Franklin Patterson was a Missouri native and discharged Union soldier who was hanged on May 5, 1865, at Fort Smith (Sebastian County) for the murder of a wealthy civilian.

The 1860 federal census lists Frank Marzall, age forty-eight, as a native of Switzerland who lived in Van Buren (Crawford County); the farmer owned $600 in real and $2,630 in personal property. In 1865, he was murdered by Franklin Patterson, who the Fort Smith New Era described as “about 34 years old, of profane and intemperate habits, living in the exulting ecstacies [sic] of passionate indulgences, rather than in the clearer, steadier lights of dispassionate reason.” The newspaper said the Fayette County, Missouri, native had been discharged from the First Missouri Cavalry Regiment (US), though he does not appear in the regiment’s muster rolls.

Marzall apparently owned a pair of mules that Patterson wanted, so the erstwhile soldier said that he was seizing them for the Federal base at Van Buren. Marzall did not believe that Patterson had the authority to make such a seizure and decided to accompany him to Van Buren to check on his claim. After riding several miles, Patterson shot and fatally wounded Marzall after he refused to return to his home.

Patterson made several conflicting statements about the incident, sometimes admitting and sometimes denying the crime. He finally told the Fort Smith base chaplain that “if he had shot down Marzoll [sic], he had lost all remembrance of the act, and that he was so drunk on that day he did not know what he was doing.”

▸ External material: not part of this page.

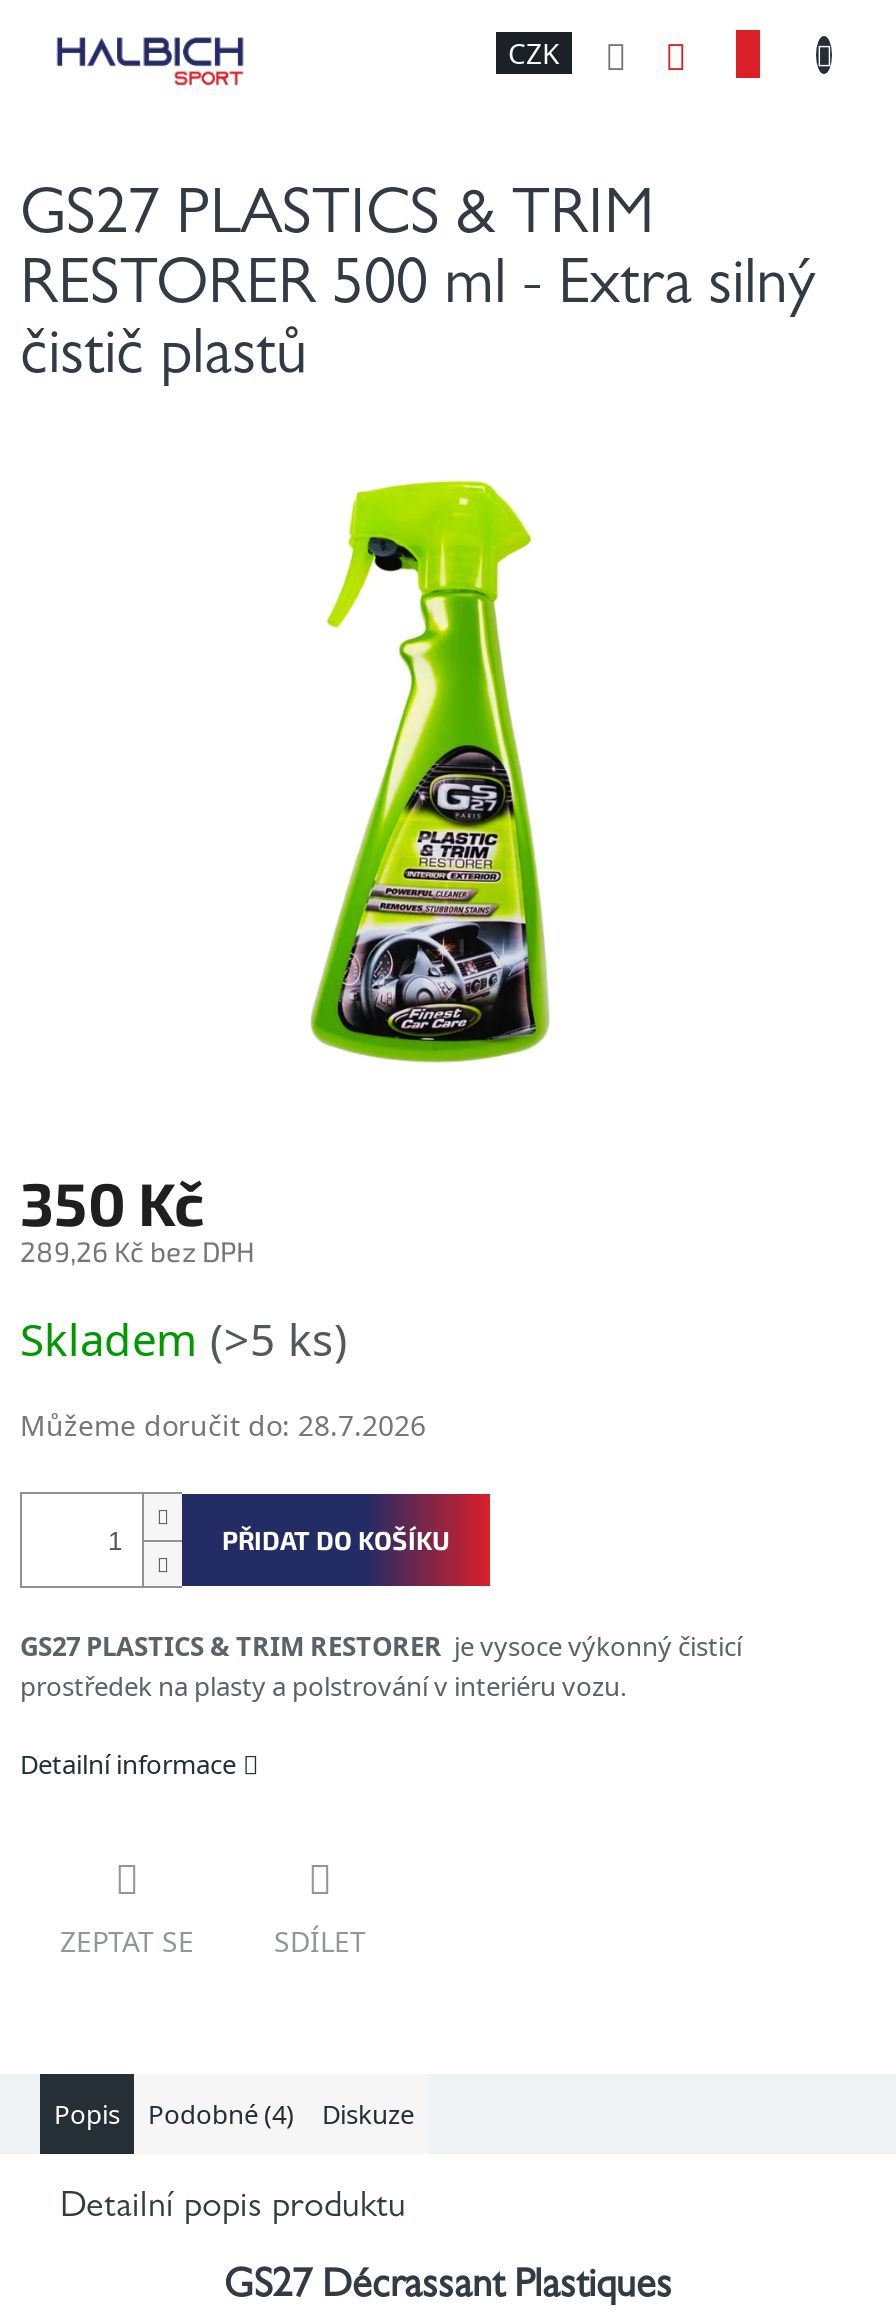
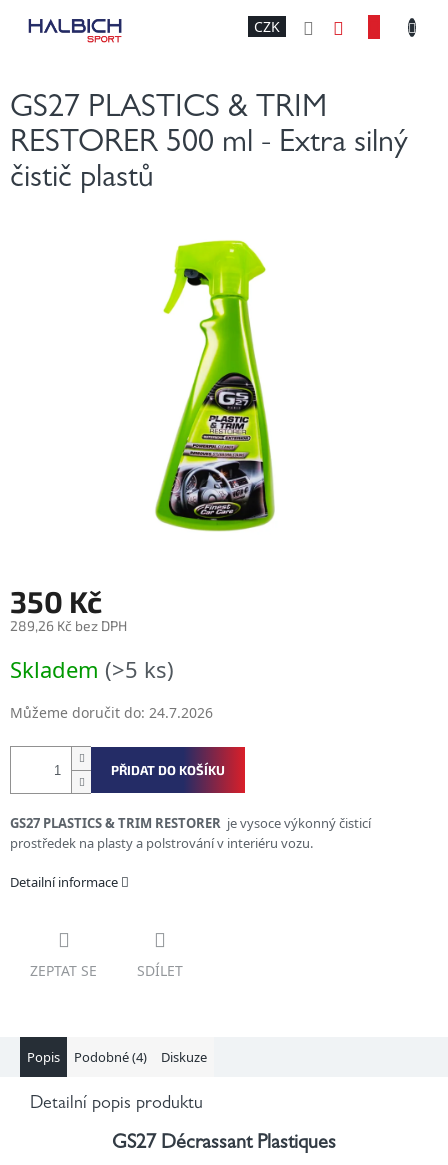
- Můžeme doručit do: 28.7.2026
+ Můžeme doručit do: 24.7.2026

At the chaplain’s behest, Patterson agreed “to say…publicly, on the fatal platform, that the unhappy fate of the prisoner should be regarded…as a solemn warning against the intemperate use of liquor.” The condemned man instead implied that the whiskey he had consumed was drugged and its supplier was to blame for Marzall’s death.

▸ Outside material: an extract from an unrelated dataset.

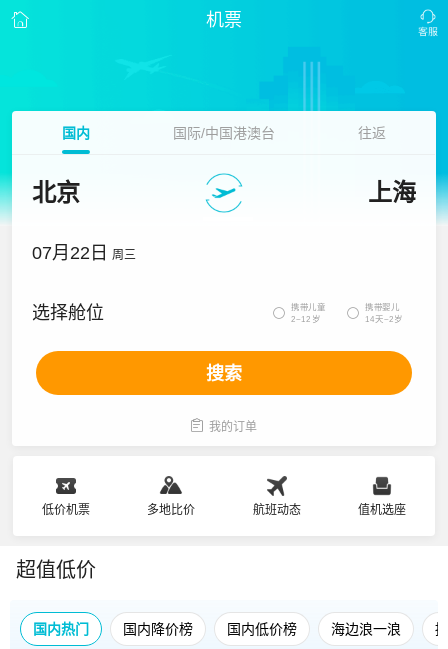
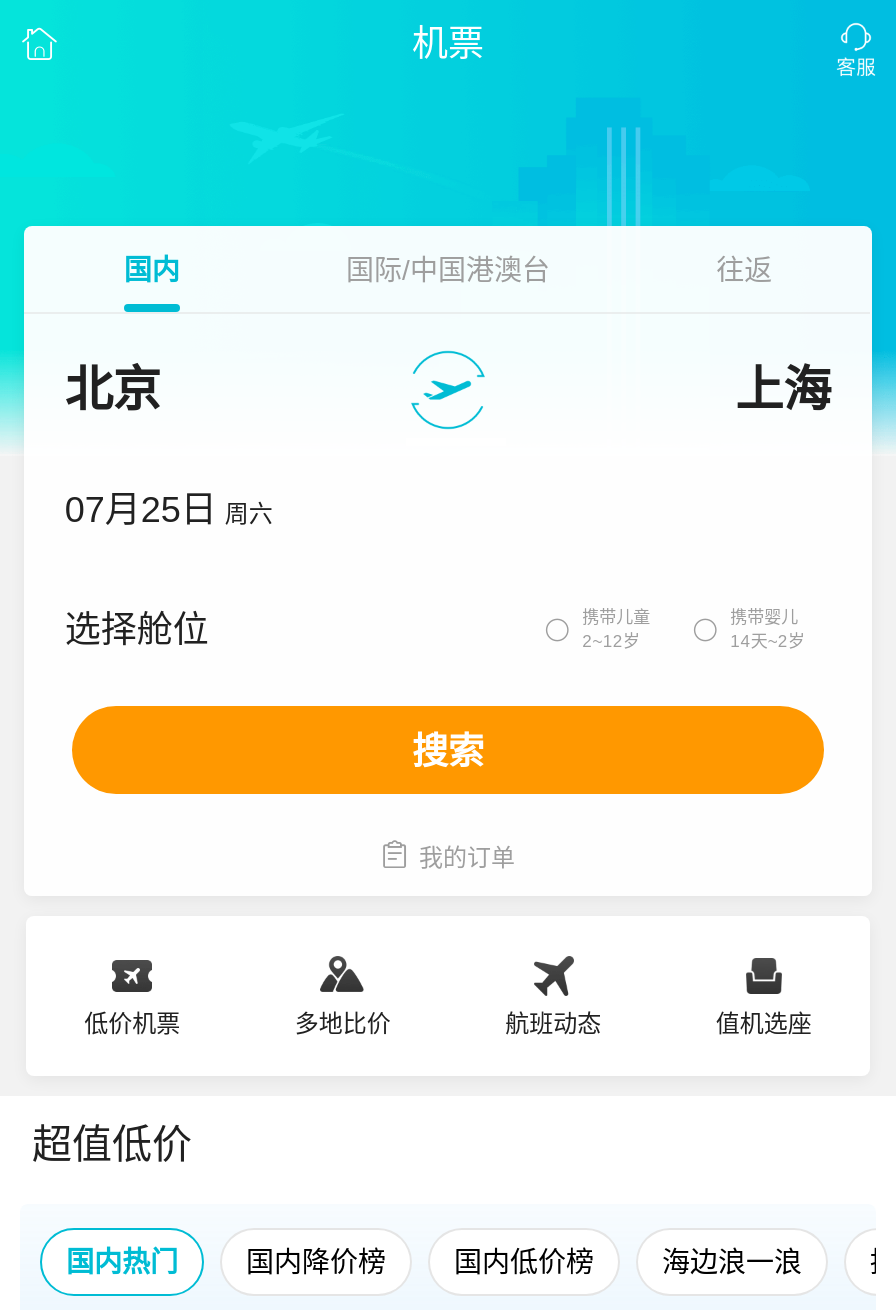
- 07月22日 周三
+ 07月25日 周六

At 9:30 a.m. on May 5, 1865, the trap door of the gallows opened, “and the murderer dangled in the death-struggles amid the green earth beneath and the bright skies above, furnishing to the numerous throng of spectators an impression and awful rendering of the Scripture passage: ‘The way of the transgressor is hard.’”

For additional information:
Furry, William, ed. The Preacher’s Tale: The Civil War Journal of Rev. Francis Springer, Chaplain, U.S. Army of the Frontier. Fayetteville: University of Arkansas Press, 2001.